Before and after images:

※

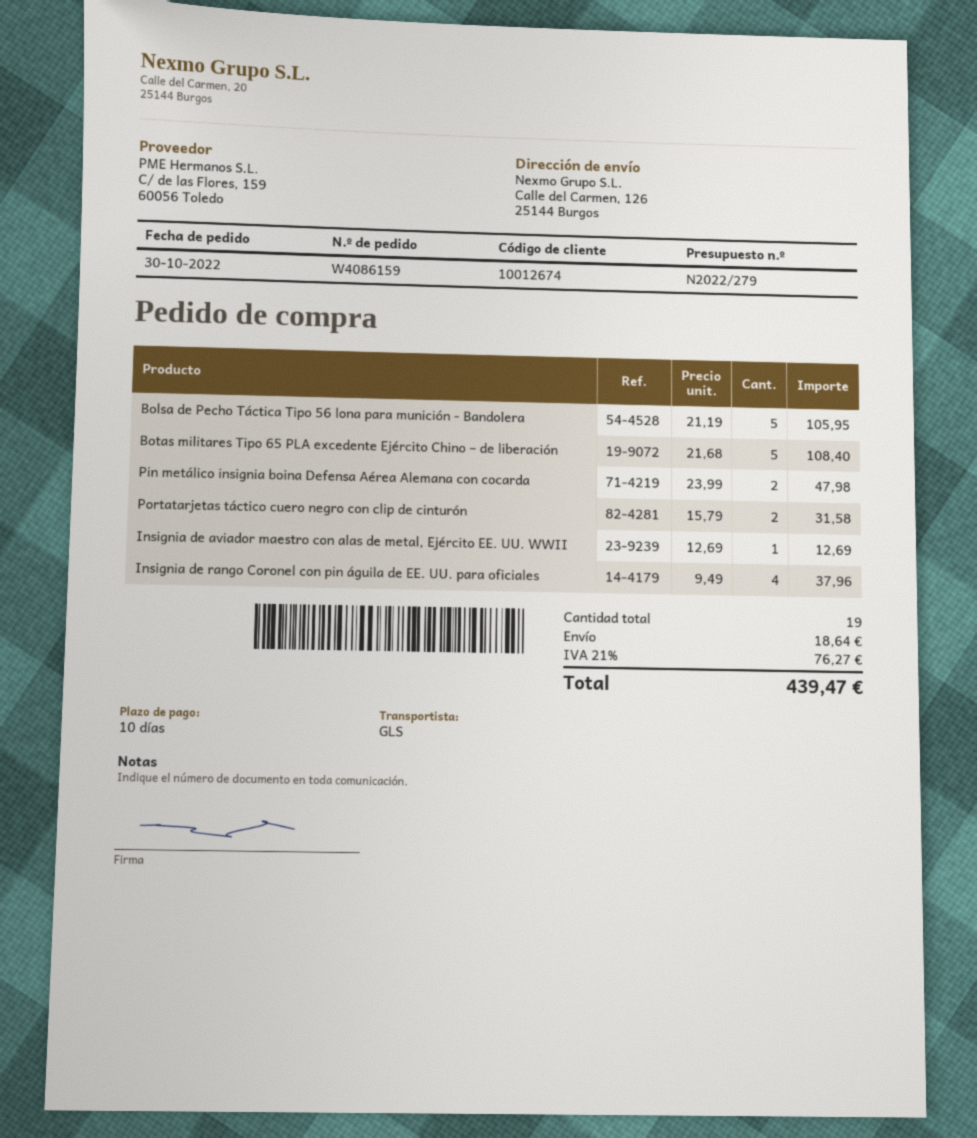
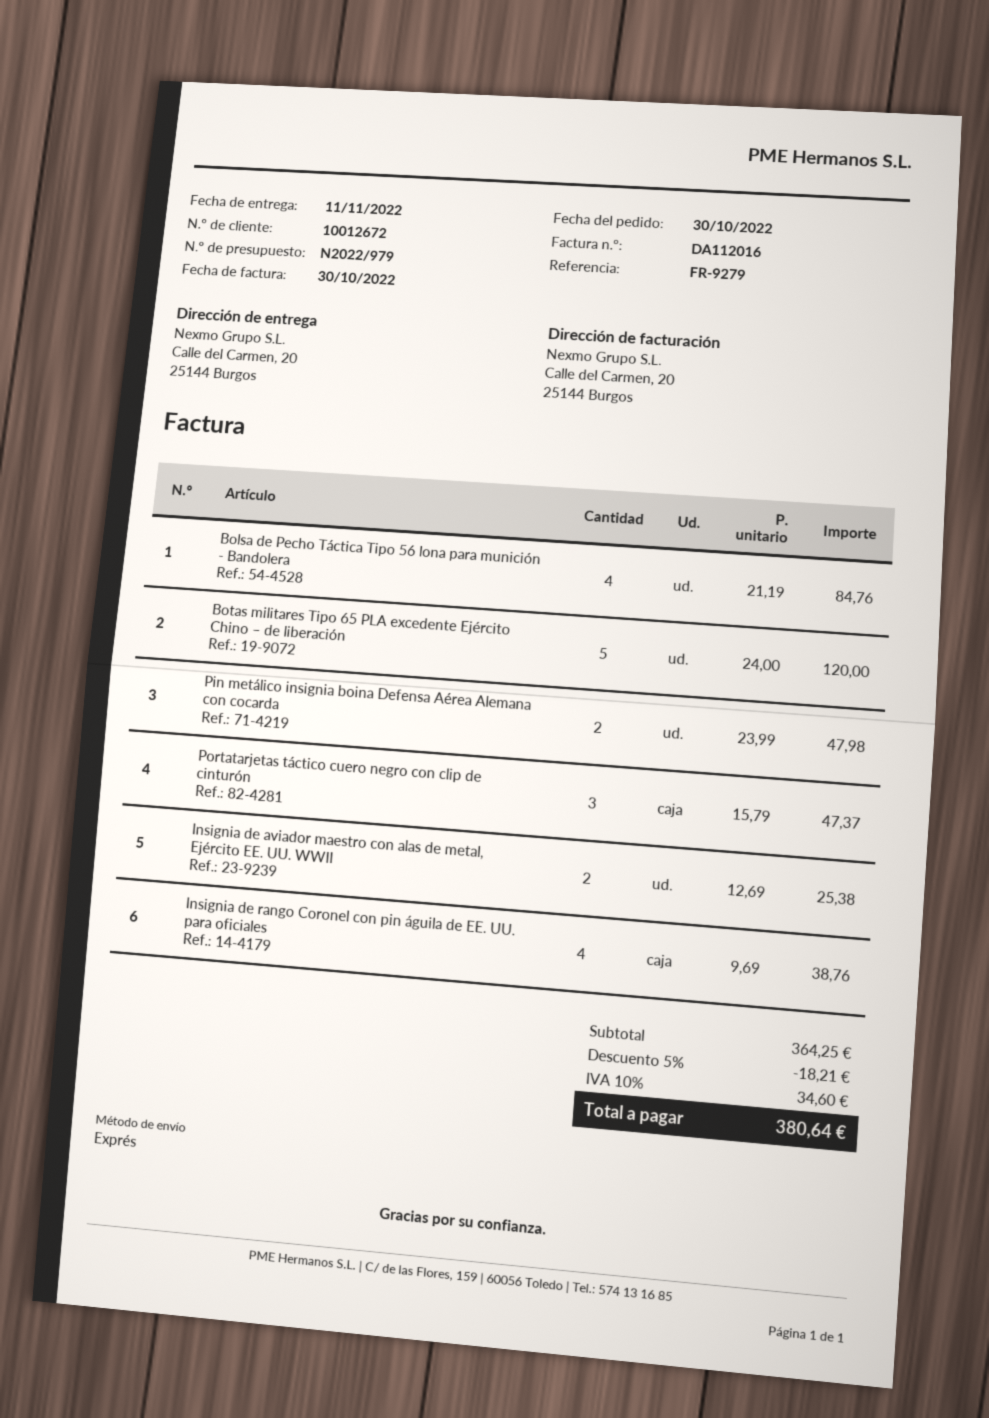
quote number: N2022/279 -> N2022/979
customer number: 10012674 -> 10012672
shipping method: GLS -> express
ship to: Calle del Carmen, 126, 25144 Burgos -> Calle del Carmen, 20, 25144 Burgos
Bolsa de Pecho Táctica Tipo 56 lona para munición - Bandolera: 5 x 21.19 = 105.95 -> 4 x 21.19 = 84.76
Botas militares Tipo 65 PLA excedente Ejército Chino – de liberación: 5 x 21.68 = 108.40 -> 5 x 24.00 = 120.00
Portatarjetas táctico cuero negro con clip de cinturón: 2 x 15.79 = 31.58 -> 3 x 15.79 = 47.37
Insignia de aviador maestro con alas de metal, Ejército EE. UU. WWII: 1 x 12.69 = 12.69 -> 2 x 12.69 = 25.38
Insignia de rango Coronel con pin águila de EE. UU. para oficiales: 4 x 9.49 = 37.96 -> 4 x 9.69 = 38.76
discount: none -> 5% = 18.21
shipping: 18.64 -> none
tax: 21% = 76.27 -> 10% = 34.60
total: 439.47 -> 380.64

※

Please find, in the entries above, every line where "shipping" occurs, and copy it.

### Exercise answer
shipping method: GLS -> express
shipping: 18.64 -> none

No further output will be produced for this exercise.